A História momentânea da literatura.
A
maior valia trazida pela recente vaga de traduções directas de clássicos gregos e
latinos liga-se à plena consciência da sua contemporaneidade. Sem negar a
soberana importância de tais obras, razão primeira que as fez chegar até nós
através dos séculos, a nova guarda de tradutores trabalha directamente para
os leitores de hoje. Negando essa comum, e talvez presunçosa, tendência entre
historiadores e literatos de tentarem fixar as obras no futuro, esgotando-as e
cumulando-as de epítetos e prelecções que retiram o aliciante carácter de
surpresa à leitura. Eles entregam os livros simplesmente à normal compreensão
(diversão) do amante da leitura. É o caso da presente edição de «Satyricon» de
Petrónio. O tradutor Delfim F. Leão reconhece que o texto, escrito
presumivelmente no século I sob os auspícios do extravagante Nero, poderia
naturalmente apresentar-se sobre diversas perspectivas e códigos de linguagem.
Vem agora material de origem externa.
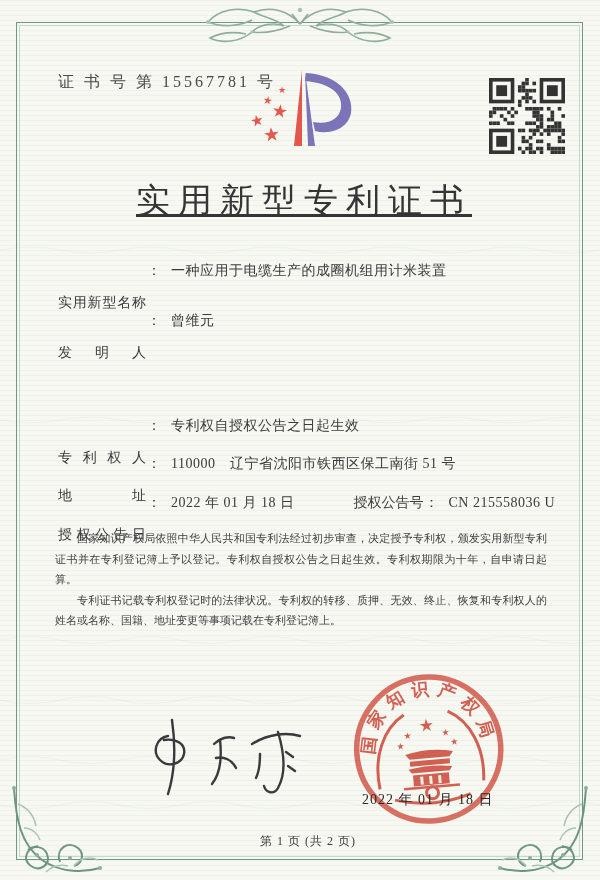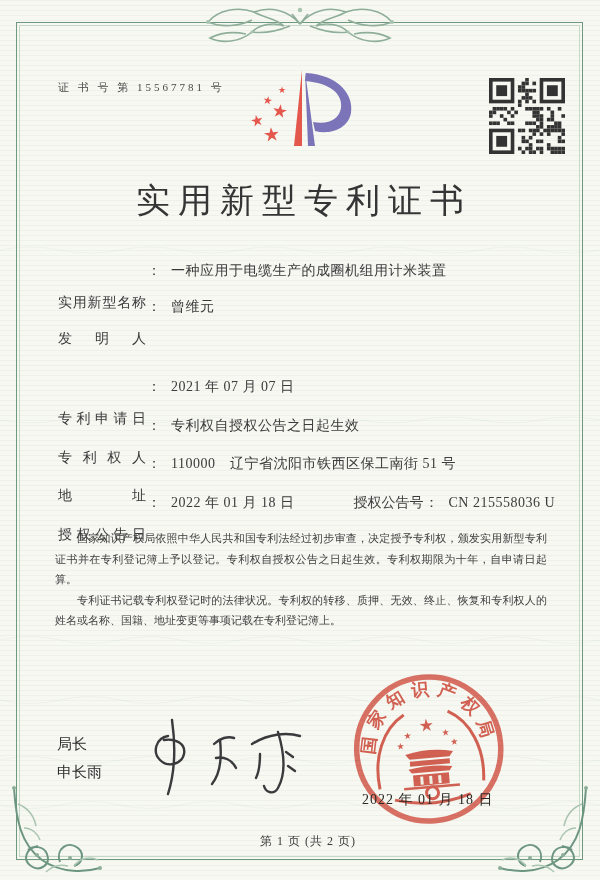--- a/index.html
+++ b/index.html
@@ -16,7 +16,7 @@
   #inner-frame{left:2px;top:2px;right:2px;bottom:2px;position:absolute;
       border:1px solid #c6d8ca;}
   
-  #cert-no{left:58px;top:72px;font-size:11px;letter-spacing:3px;color:#4a4a4a;margin-top:8px;}
+  #cert-no{left:58px;top:72px;font-size:16px;letter-spacing:3px;color:#4a4a4a;}
   #logo{left:238px;top:64px;width:130px;height:104px;}
   #qr{left:487px;top:76px;width:80px;height:80px;}
   #title{left:0;top:178px;width:100%;text-align:center;font-size:34px;

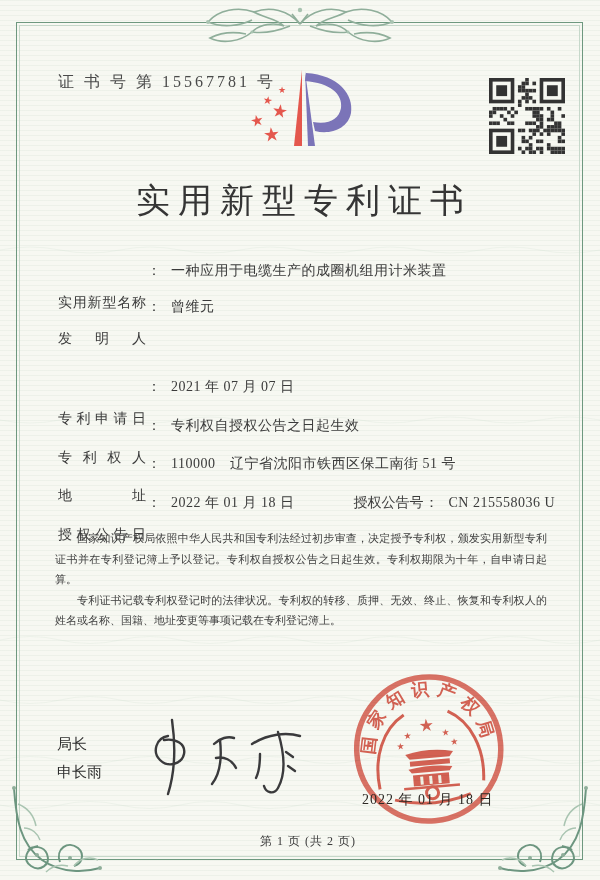--- a/index.html
+++ b/index.html
@@ -20,7 +20,7 @@
   #logo{left:238px;top:64px;width:130px;height:104px;}
   #qr{left:487px;top:76px;width:80px;height:80px;}
   #title{left:0;top:178px;width:100%;text-align:center;font-size:34px;
-      color:#353535;letter-spacing:8px;text-indent:8px;font-weight:500;}
+      color:#353535;letter-spacing:8px;text-indent:8px;font-weight:500;text-decoration:underline;}
   
   .field{position:absolute;left:58px;font-size:14px;color:#3b3b3b;white-space:nowrap;}
   .flabel{display:inline-block;width:88px;text-align:justify;text-align-last:justify;vertical-align:top;margin-top:32px;}

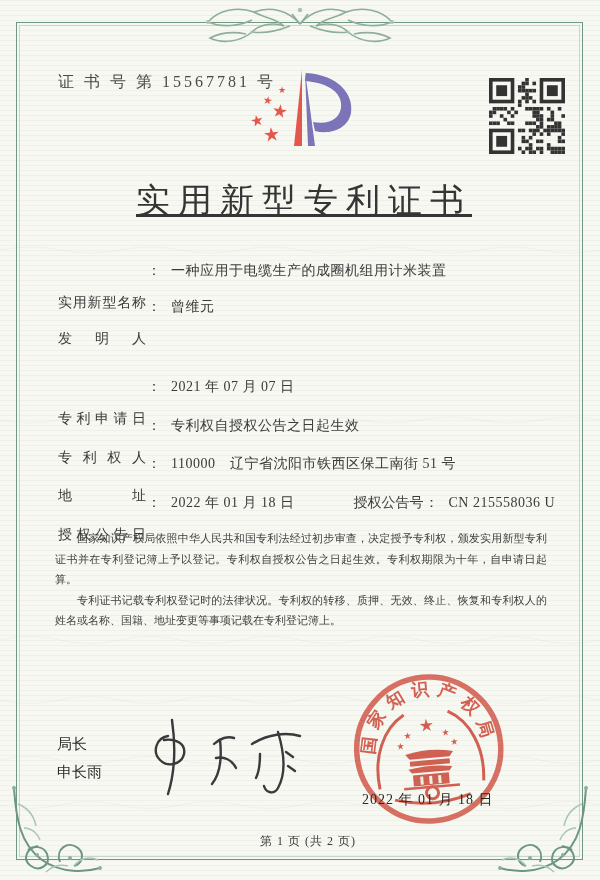--- a/index.html
+++ b/index.html
@@ -272,7 +272,7 @@
   <div class="field" style="top:262px">
     <span class="flabel">实用新型名称</span><span class="fcolon">：</span><span class="fvalue">一种应用于电缆生产的成圈机组用计米装置</span>
   </div>
-  <div class="field" style="top:298px">
+  <div class="field" style="top:312px">
     <span class="flabel">发明人</span><span class="fcolon">：</span><span class="fvalue">曾维元</span>
   </div>
   <div class="field" style="top:378px">

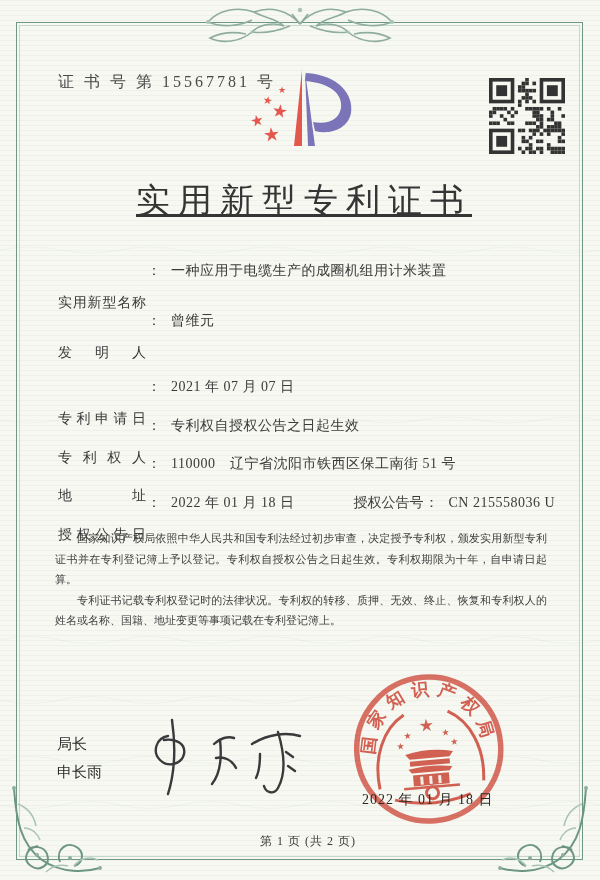--- a/index.html
+++ b/index.html
@@ -275,9 +275,6 @@
   <div class="field" style="top:312px">
     <span class="flabel">发明人</span><span class="fcolon">：</span><span class="fvalue">曾维元</span>
   </div>
-  <div class="field" style="top:378px">
-    <span class="flabel">专利申请日</span><span class="fcolon">：</span><span class="fvalue">2021 年 07 月 07 日</span>
-  </div>
   <div class="field" style="top:417px">
     <span class="flabel">专利权人</span><span class="fcolon">：</span><span class="fvalue">专利权自授权公告之日起生效</span>
   </div>

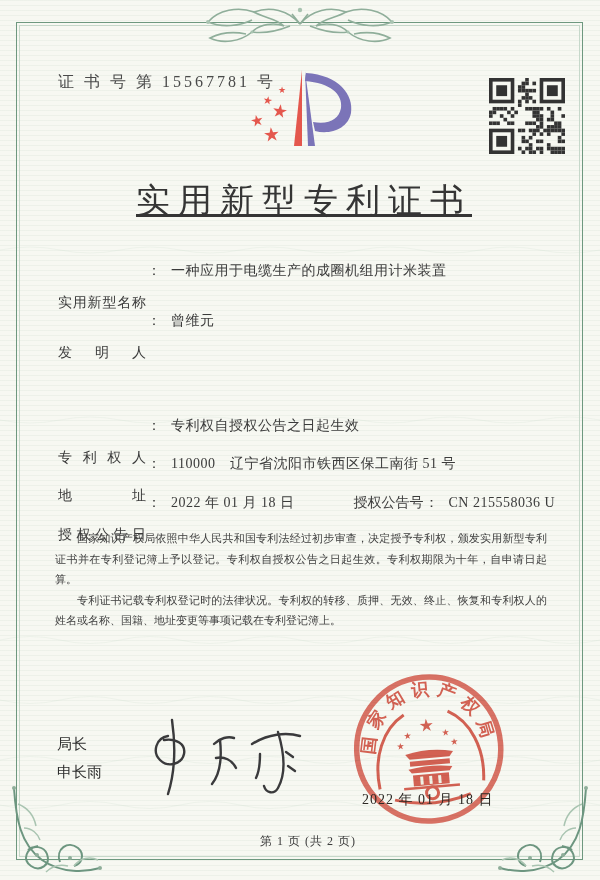--- a/index.html
+++ b/index.html
@@ -292,10 +292,6 @@
     <p>专利证书记载专利权登记时的法律状况。专利权的转移、质押、无效、终止、恢复和专利权人的姓名或名称、国籍、地址变更等事项记载在专利登记簿上。</p>
   </div>
 
-  <div id="director" class="abs">
-    <div>局长</div>
-    <div>申长雨</div>
-  </div>
 
   <svg id="signature" class="abs" viewBox="0 0 200 100">
     <g stroke="#3a3a3c" stroke-width="2.4" fill="none" stroke-linecap="round">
Por isso, na página de rosto a obra é apresentada como a “versão portuguesa de
Delfim F. Leão”. A escolha dos instrumentos linguísticos recai então sobre os
que sugerem o maior afastamento do tradutor, despojando a obra de explicações
interlineares e adaptando o vocabulário de forma a colocar o texto dentro do
tempo do leitor e, em simultâneo, acentuando a sensação de clivagem entre o
género erudito e o “popular”. Porque “Satyricon” reflecte a sua modernidade
narrativa, precisamente, numa fragmentação de forma e conteúdo, que o tempo
apenas ajudou a aprofundar, sonegando-lhe parte considerável dos livros que na
origem o integravam. Uma série de relatos mais aventurosos que venturosos fazem
circular o trio ou quarteto amoroso (a contar com o poeta malquisto mas astuto
gerador de heranças, Eumolpo) num rodopio de situações que ostentam a ironia
sobre a arte, o sexo, a tradição literária ou os novos-ricos, mais como síntese
dialéctica, contraponto dramático, promiscuidade de estilos, do que como
crítica moralmente explícita ao poder ou aos costumes. Um facto que, apesar de
tudo, não terá poupado Petrónio do ‘suicídio induzido’, executado contudo de
forma tão teatral como a sua obra, uma ironia negra que faz lançar sobre o
final canibalesco de «Satyricon» o véu pesado da tragédia.